In conclusion, Alzheimer’s disease is a complex neurodegenerative disorder driven by pathological accumulations of amyloid beta and tau proteins, leading to widespread neuronal loss and brain atrophy. Genetic predispositions, demographic factors, and behaviors significantly influence disease development, progression, diagnosis, and treatment outcomes. Advances in understanding these multifaceted interactions continue to shape approaches to early diagnosis, personalized treatments, and preventive strategies aimed at reducing disease burden globally.

References

• Huether, S. E., & McCance, K. L. (2017). Understanding pathophysiology (6th ed.). Mosby.

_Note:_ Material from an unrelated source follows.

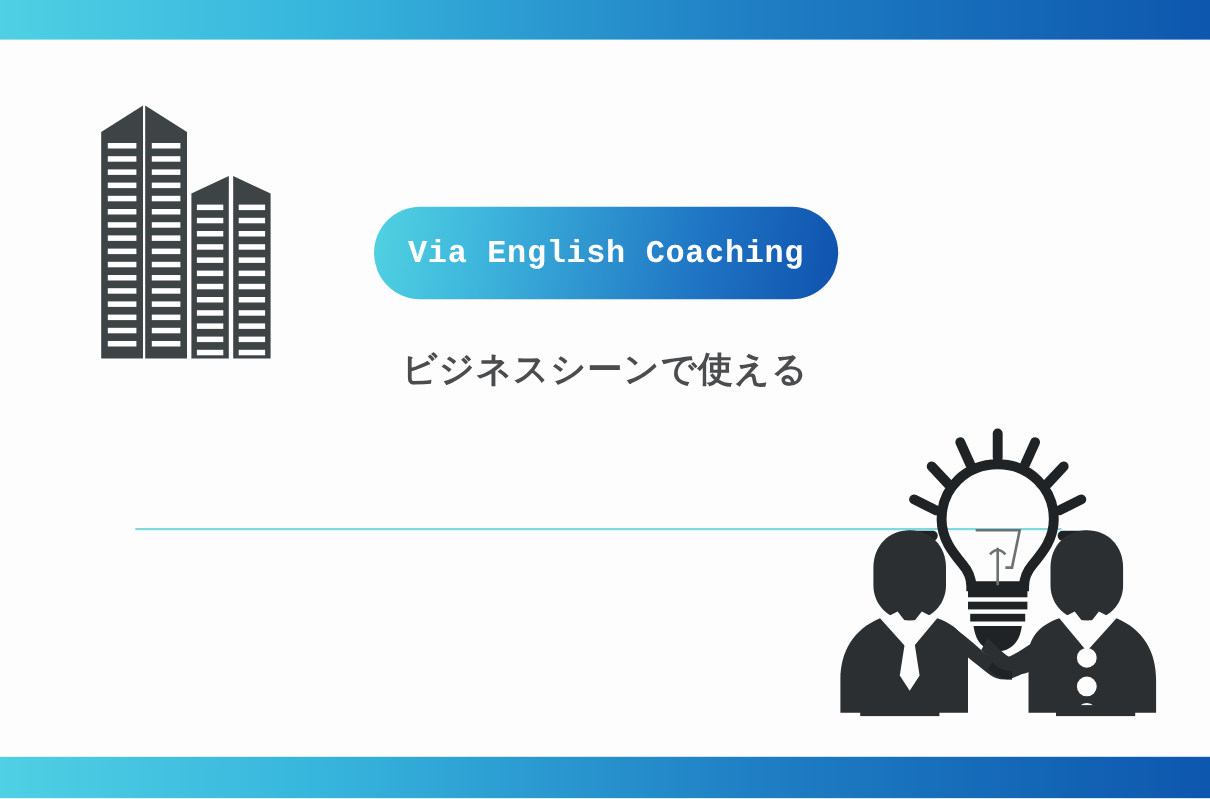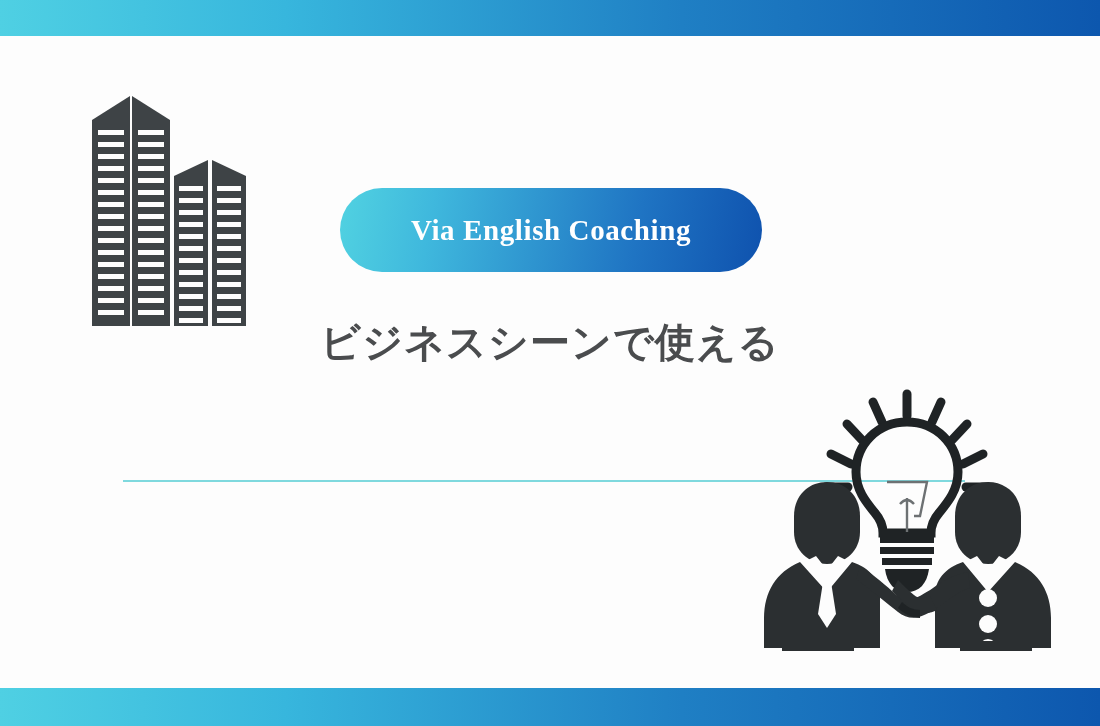"Via English Coaching" #page { font-family: Liberation Serif, serif -> Liberation Mono, monospace }
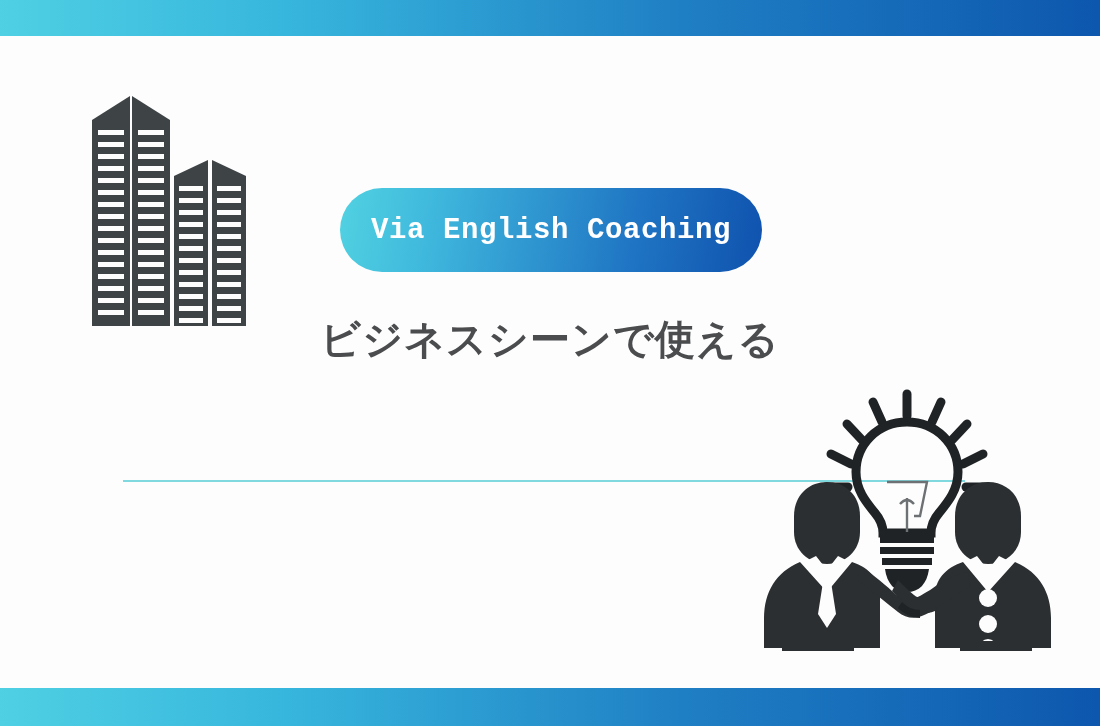"ビジネスシーンで使える" .title { font-size: 40px -> 32px }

• Curran, S., & Wattis, J. (2012). Practical management of dementia: A multi-professional approach. Radcliffe Medical.
• Murray, F. (2012). Minimizing the risk of Alzheimer's disease.
• Blennow, K., et al. (2015). Alzheimer's disease. The Lancet, 386(9988), 595–610.
• Jack, C. R., et al. (2013). Tracking pathophysiological processes in Alzheimer’s disease: An updated hypothetical model. Alzheimer's & Dementia, 9(1), 55-73.
• Weiner, M. W., et al. (2017). The Alzheimer's Disease Neuroimaging Initiative: A review of papers published and scientific findings. Alzheimer's & Dementia, 13(1), 1-25.
• Reitz, C., et al. (2011). Genetics of Alzheimer’s disease: The state of the art. Journal of Clinical Psychiatry, 72(5), 569-572.
• Maslow, K., et al. (2017). Lifestyle and risk factors for Alzheimer’s disease. Current Alzheimer Research, 14(3), 247-254.
• National Institute on Aging. (2019). Alzheimer’s disease fact sheet. https://www.nia.nih.gov/health/alzheimers-disease-fact-sheet
• Ferri, C. P., et al. (2005). Global prevalence of dementia: A Delphi consensus study. The Lancet, 366(9503), 2112-2117.